Dans la SMA, nous reprenons souvent cette expression de notre Fondateur : « aller vers les plus abandonnés ». En fait, Mgr de Brésillac l’a utilisée à partir de 1856, quand, en lien avec les responsables du Vatican, il mettait au point son projet de partir en Afrique. En janvier 1856, il décrit ainsi son projet dans une lettre à l’Abbé Vian : « être envoyé chez des peuples où la lumière de la foi n’a pas encore pénétré » et il précise : « pour l’Evangélisation des peuples d’Afrique chez lesquels l’Evangile n’a pas été prêché… ou qui sont le plus dépourvus de missionnaires ».
Dans deux lettres au Cardinal Barnabo, en juin et juillet 1856, il parle de « mon entreprise pour l’évangélisation des peuples les plus abandonnés de l’Afrique » et du but qu’il se fixe : « essayer de nouvelles missions dans les pays les plus abandonnés ». En juillet 1858, il présente au Cardinal Wiseman « l’œuvre que je viens de fonder à Lyon pour l’évangélisation des peuples les plus abandonnés de l’Afrique. » Dans les articles fondamentaux de cette même année 1858, il parle des « lieux de l’Afrique où il n’y a pas de missionnaires » et ajoute : « la Société pourra accepter des missions hors d’Afrique pourvu que ce soit chez des gens de couleur. » Sur une notice sur la SMA en juillet 1858, on peut lire qu’il fonde « une société de missionnaires qui serait spécialement destinée aux lieux les plus abandonnés d’Afrique, toujours prête à répondre aux besoins du moment. »
Comment comprenons-nous aujourd’hui ce qu’a exprimé le Fondateur ? « Les plus abandonnés » dans son esprit sont d’abord ceux qui ne connaissent par la Bonne Nouvelle de Jésus.
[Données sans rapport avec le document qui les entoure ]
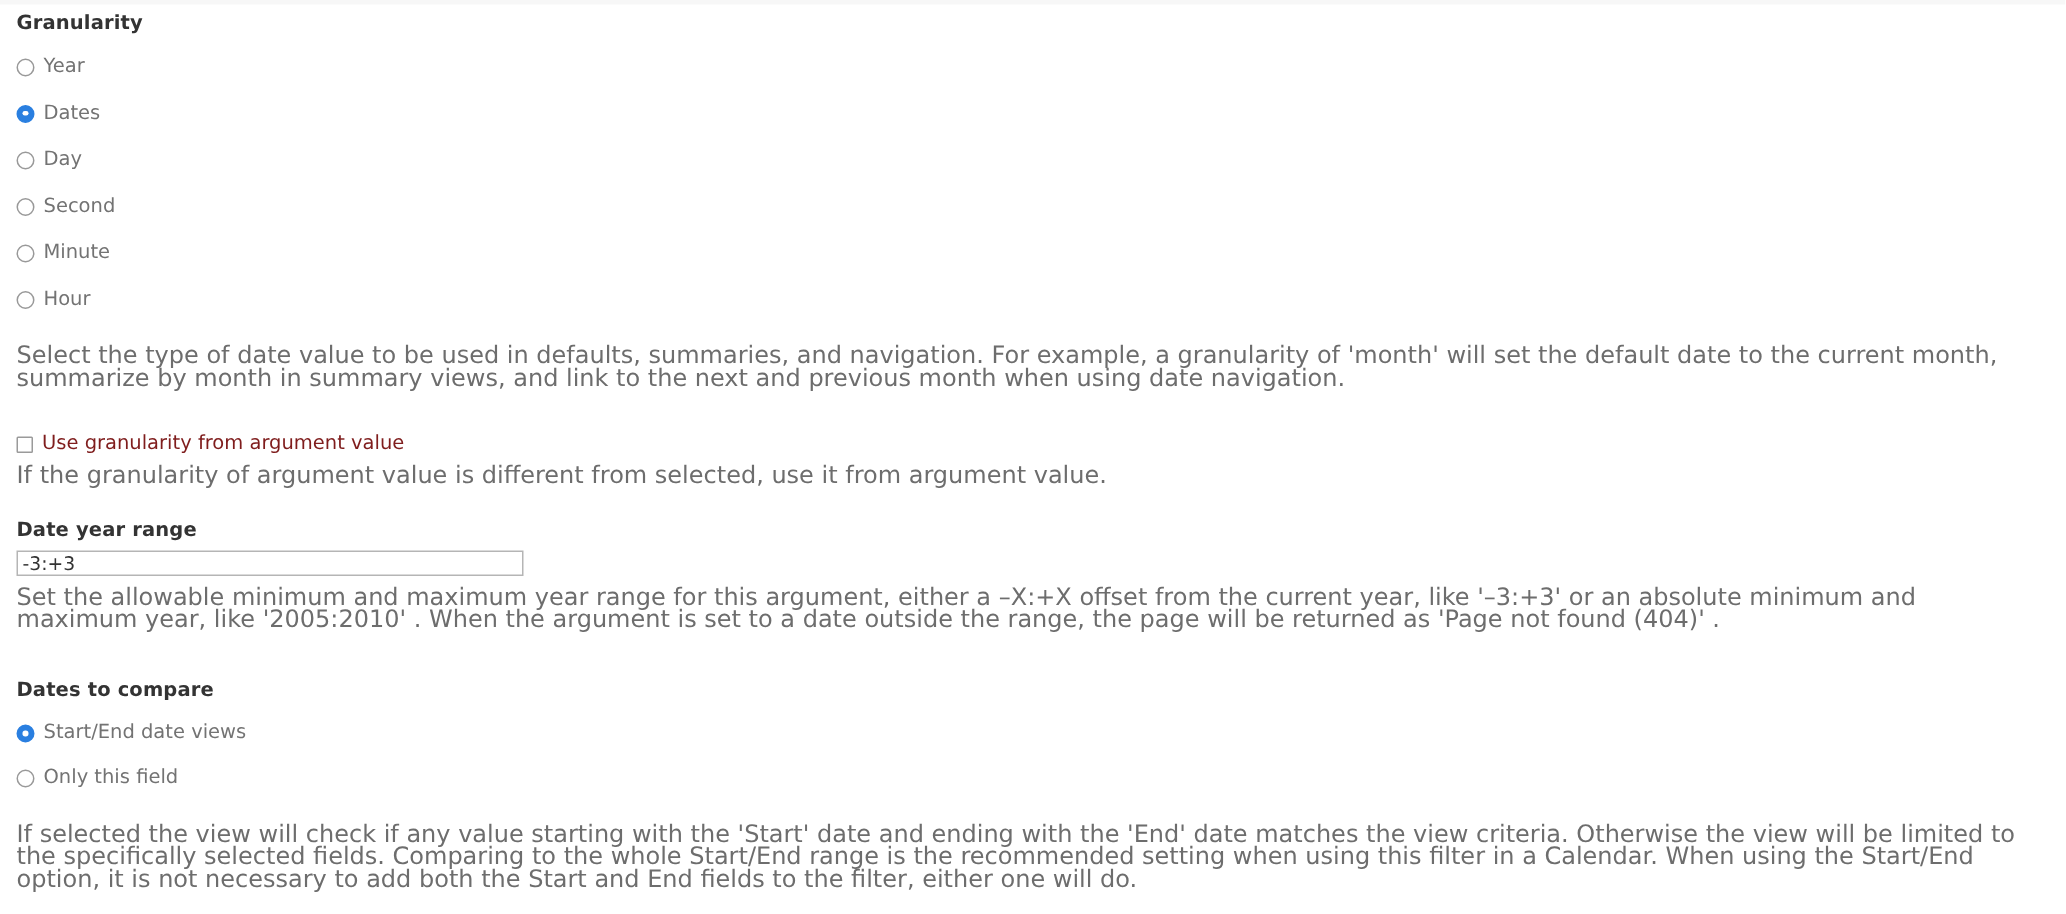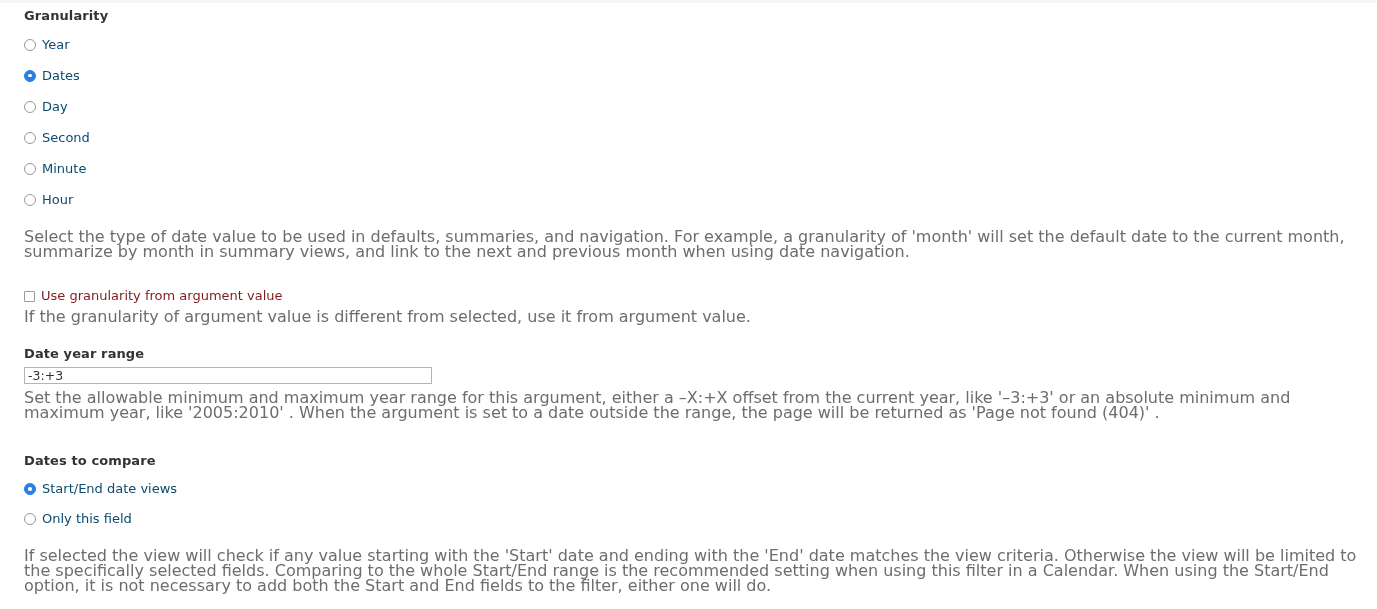"Granularity" .section { padding-left: 24px -> 11px }
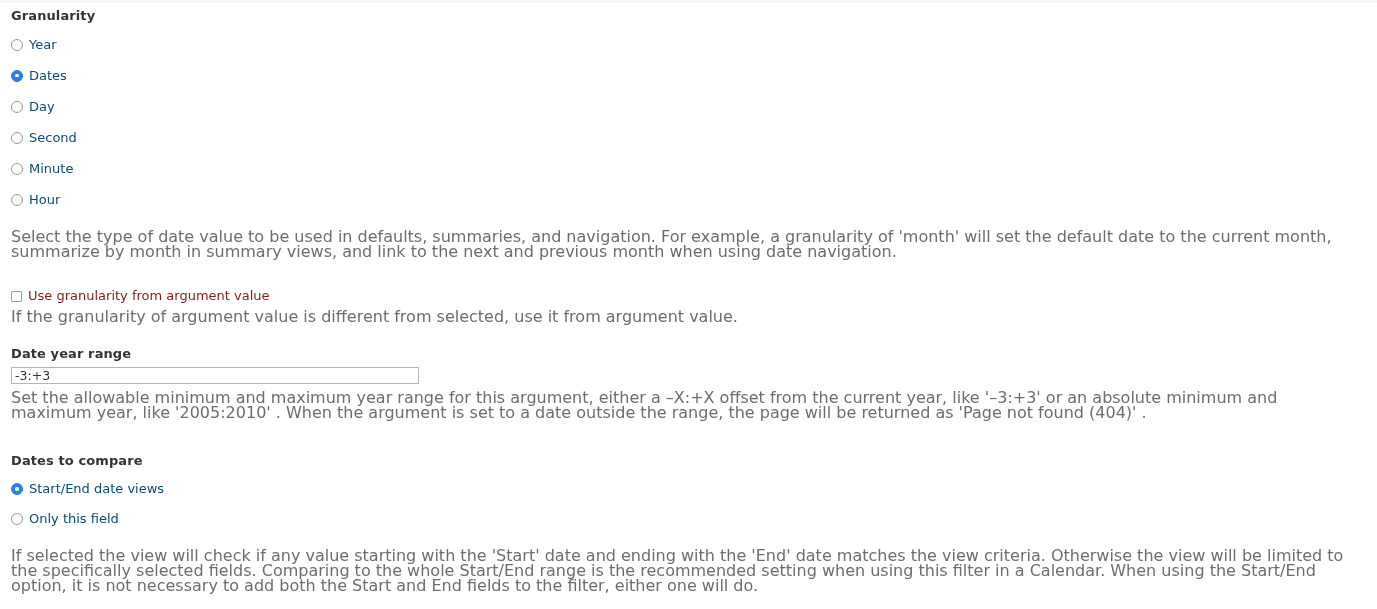"Year" .radio-text { color: #0c4a6e -> #737373 }
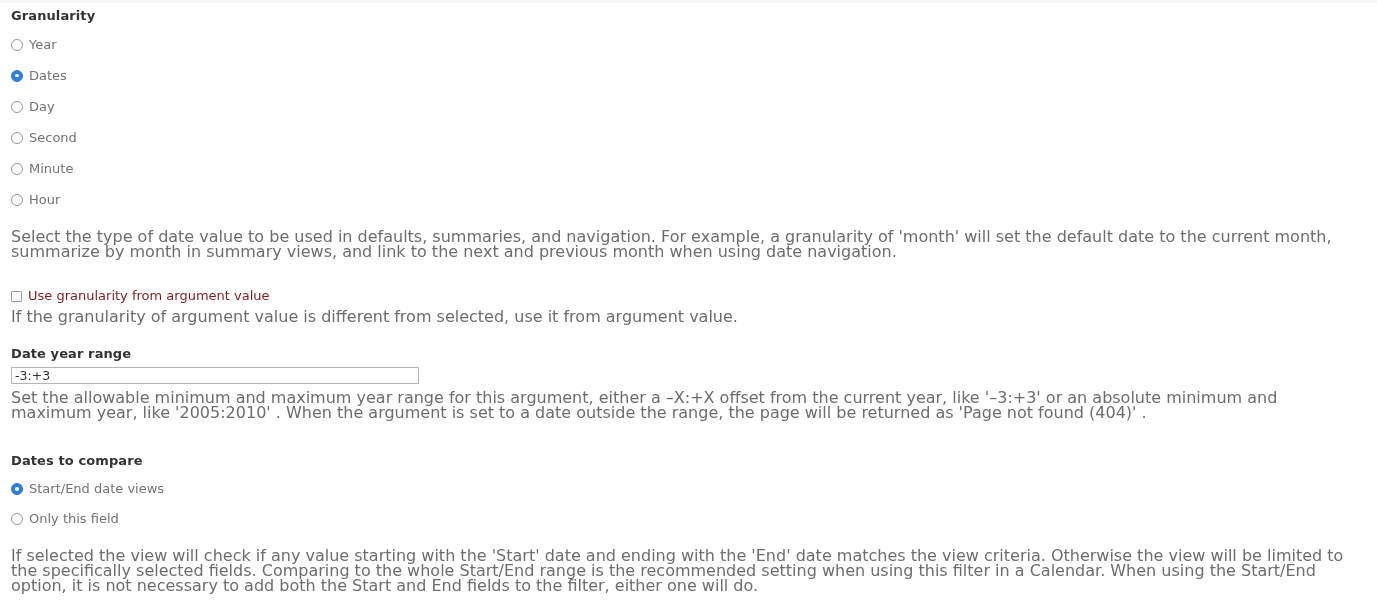"-3:+3" .text-input { width: 408px -> 338px }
Notre vocation a toujours été liée à la première évangélisation. Mais le Pape François nous rappelle souvent que cette activité revêt à la fois la proclamation de la Parole, partout où c’est possible, et la mise en pratique du message évangélique auprès de ceux qui sont « les plus abandonnés », ce qui correspond dans le langage du Pape à ceux qui vivent « aux périphéries ». Pour nous, en tenant compte de notre histoire et du contexte de l’Afrique d’aujourd’hui, que signifie « être prêt à répondre aux besoins du moment » vis-à-vis des plus abandonnés, vis-à- vis des « périphéries ?
Il n’y a certainement pas une seule réponse à ces questions. Avant même le dernier conclave le cardinal Bergoglio avait invité les chrétiens à rejoindre « les périphéries géographiques mais également existentielles : là où réside le mystère du péché, la douleur, l’injustice, l’ignorance, là où le religieux, la pensée, sont méprisés, là où sont toutes les misères ». Les périphéries, ce sont surtout des personnes. Le Pape a appelé l’Eglise à « atteindre toutes les périphéries : les pauvres, les prisonniers, les malades, ceux qui sont tristes et seuls ». « N’ayez pas peur d’aller, et de porter le Christ en tout milieu. » Dans Evangelii gaudium, le pape invite à écouter leur « cri », comme Dieu lui-même a entendu le cri du peuple opprimé en Egypte. Il s’agit de « rendre au pauvre ce qui lui revient ». Pas d’amour sans justice, y compris par la transformation des structures de nos sociétés.
Mais parmi toutes les « périphéries », il y en certainement plusieurs qui correspondent davantage à notre vocation. L’une d’entre elles semble tout spécialement y répondre : le monde des migrants. Dans une audience lors du Forum international « Migrations et paix », le 21 février dernier au Vatican, le pape François a résumé en quatre verbes sa pensée sur lesmigrants. « Accueillir, protéger, promouvoir et intégrer » : c’est « un devoir de justice, de civilisation et de solidarité ». Le Pape a souligné le caractère particulier des migrations actuelles, marquées par « les déplacements forcés, causés par les conflits, les désastres naturels, les persécutions, les changements climatiques, la violence, la pauvreté extrême et les conditions vie indignes ».
Face à l’ « ambiance de refus » qu’il constate face aux migrants, et dont il voit les racines dans un « égoïsme » amplifié par « les démagogies populistes », le Pape François appelle à « un changement d’attitude pour substituer aux peurs une attitude généreuse d’accueil envers ceux qui frappent à nos portes ». Notre Fondateur aurait certainement vibré à ces appels du Pape. La SMA actuelle y répond déjà par certains de ses membres. Devant l’ampleur du phénomène migratoire, que l’Esprit nous éclaire pour que nous allions toujours plus loin dans la réalisation de notre vocation propre.